------ DATA FOR THE TASK ------

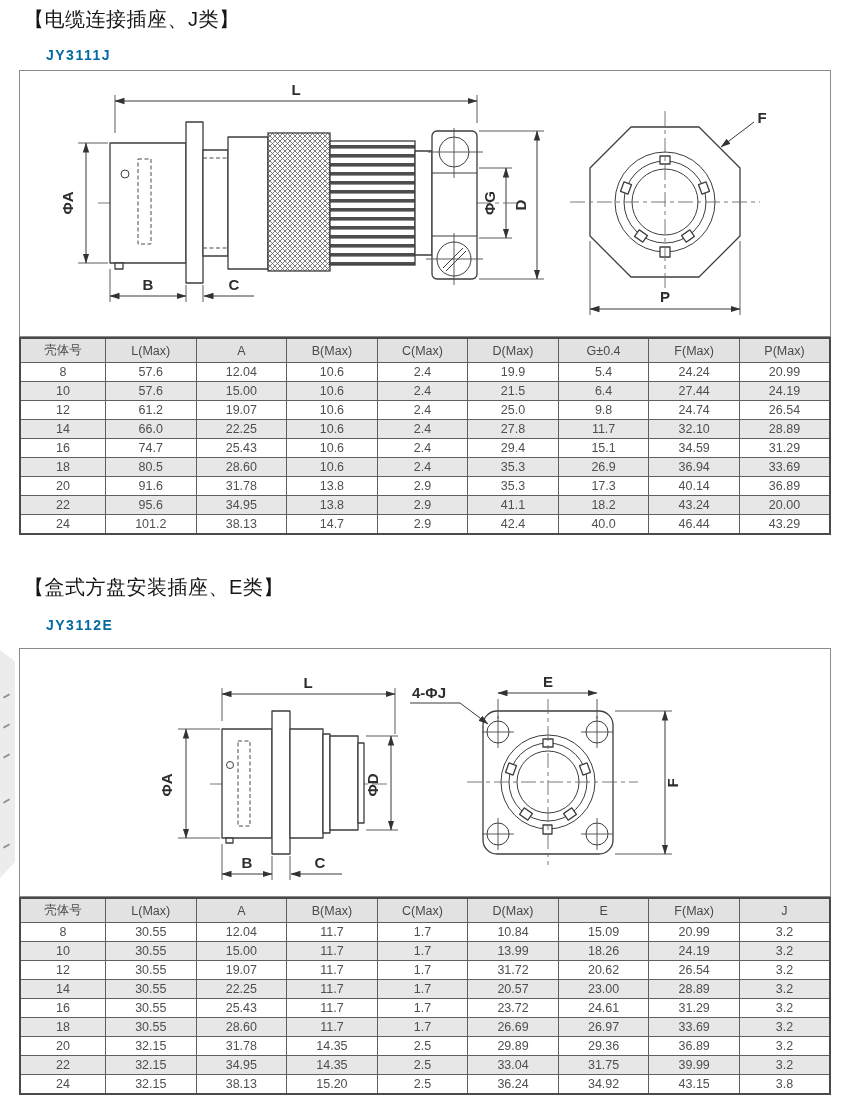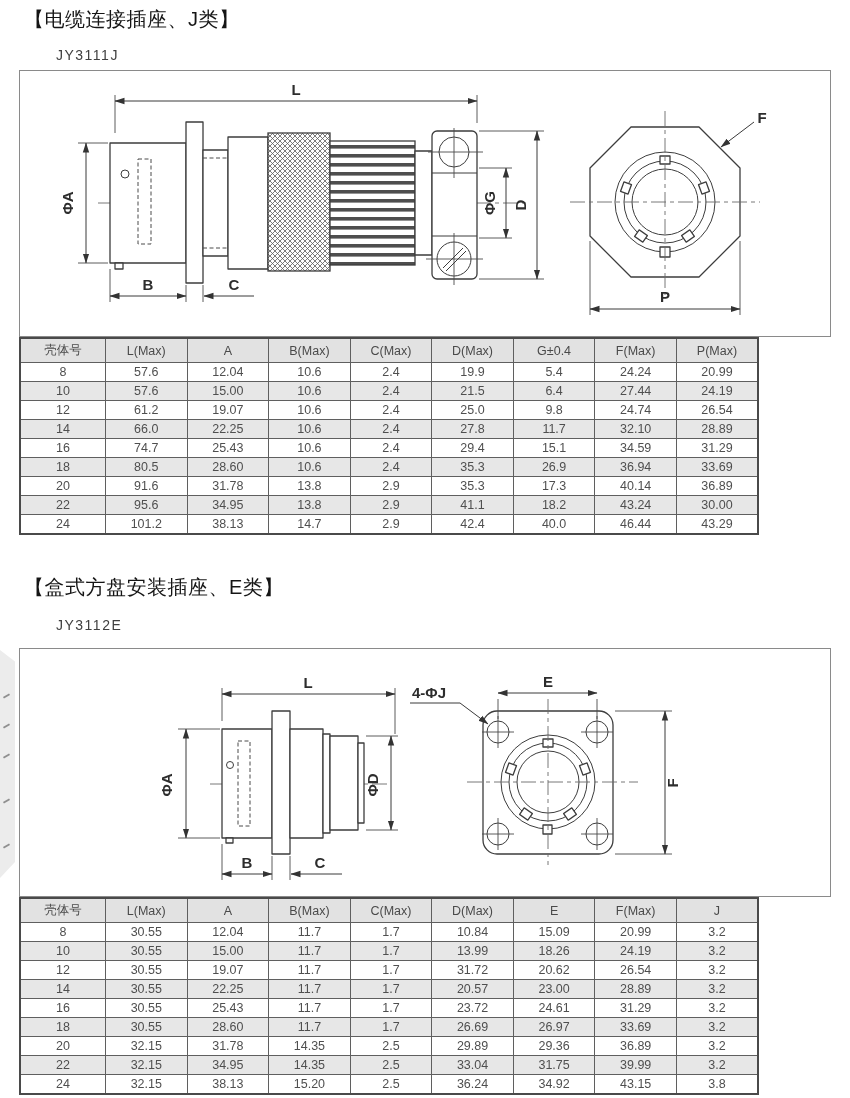--- a/index.html
+++ b/index.html
@@ -1,22 +1,22 @@
 <!DOCTYPE html>
 <html><head>
 <meta charset="utf-8">
 <style>
   html,body{margin:0;padding:0;}
   body{width:850px;height:1098px;background:#ffffff;font-family:"Liberation Sans",sans-serif;position:relative;overflow:hidden;}
   .abs{position:absolute;}
   .sec-title{left:24px;font-size:20px;font-weight:normal;color:#151515;letter-spacing:.5px;white-space:nowrap;}
-  .model{left:56px;font-size:14px;color:#404040;letter-spacing:1.5px;}
+  .model{left:46px;font-size:14px;color:#0369a1;letter-spacing:1.5px;font-weight:bold;}
   .frame{left:19px;width:812px;border:1px solid #8a8a8a;box-sizing:border-box;background:#fff;}
   svg{display:block;}
-  table.spec{position:absolute;left:19px;width:740px;border-collapse:collapse;table-layout:fixed;
+  table.spec{position:absolute;left:19px;width:812px;border-collapse:collapse;table-layout:fixed;
     font-size:12.5px;color:#4f4f4f;border:2px solid #4a4a4a;}
   table.spec th,table.spec td{border:1px solid #5f5f5f;text-align:center;padding:0;font-weight:normal;}
   table.spec th{height:23px;background:#e2e2e2;color:#4a4a4a;}
   table.spec td{height:18px;background:#ffffff;}
   table.spec tbody tr:nth-child(even) td{background:#e7e7e7;}
   table.spec th:first-child,table.spec td:first-child{width:84px;}
   .edge-tab{left:0;top:650px;width:15px;height:228px;background:#ececec;
     clip-path:polygon(0 0,100% 5%,100% 93%,0 100%);}
   .edge-tab span{position:absolute;left:3px;width:7px;height:2px;background:#8f8f8f;transform:rotate(-30deg);}
   .dim{font-family:"Liberation Sans",sans-serif;font-size:15px;font-weight:bold;fill:#2d2d2d;}
@@ -239,21 +239,21 @@
       </tr>
       <tr>
         <td>22</td>
         <td>95.6</td>
         <td>34.95</td>
         <td>13.8</td>
         <td>2.9</td>
         <td>41.1</td>
         <td>18.2</td>
         <td>43.24</td>
-        <td>30.00</td>
+        <td>20.00</td>
       </tr>
       <tr>
         <td>24</td>
         <td>101.2</td>
         <td>38.13</td>
         <td>14.7</td>
         <td>2.9</td>
         <td>42.4</td>
         <td>40.0</td>
         <td>46.44</td>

------

__PROBLEM DESCRIPTION__:
Using the data above, repeat exactly the lines that begin at the line with "<td>95.6</td>" and end at the line with "<td>24</td>", both ends included.

__TASK RESPONSE__:
         <td>95.6</td>
         <td>34.95</td>
         <td>13.8</td>
         <td>2.9</td>
         <td>41.1</td>
         <td>18.2</td>
         <td>43.24</td>
-        <td>30.00</td>
+        <td>20.00</td>
       </tr>
       <tr>
         <td>24</td>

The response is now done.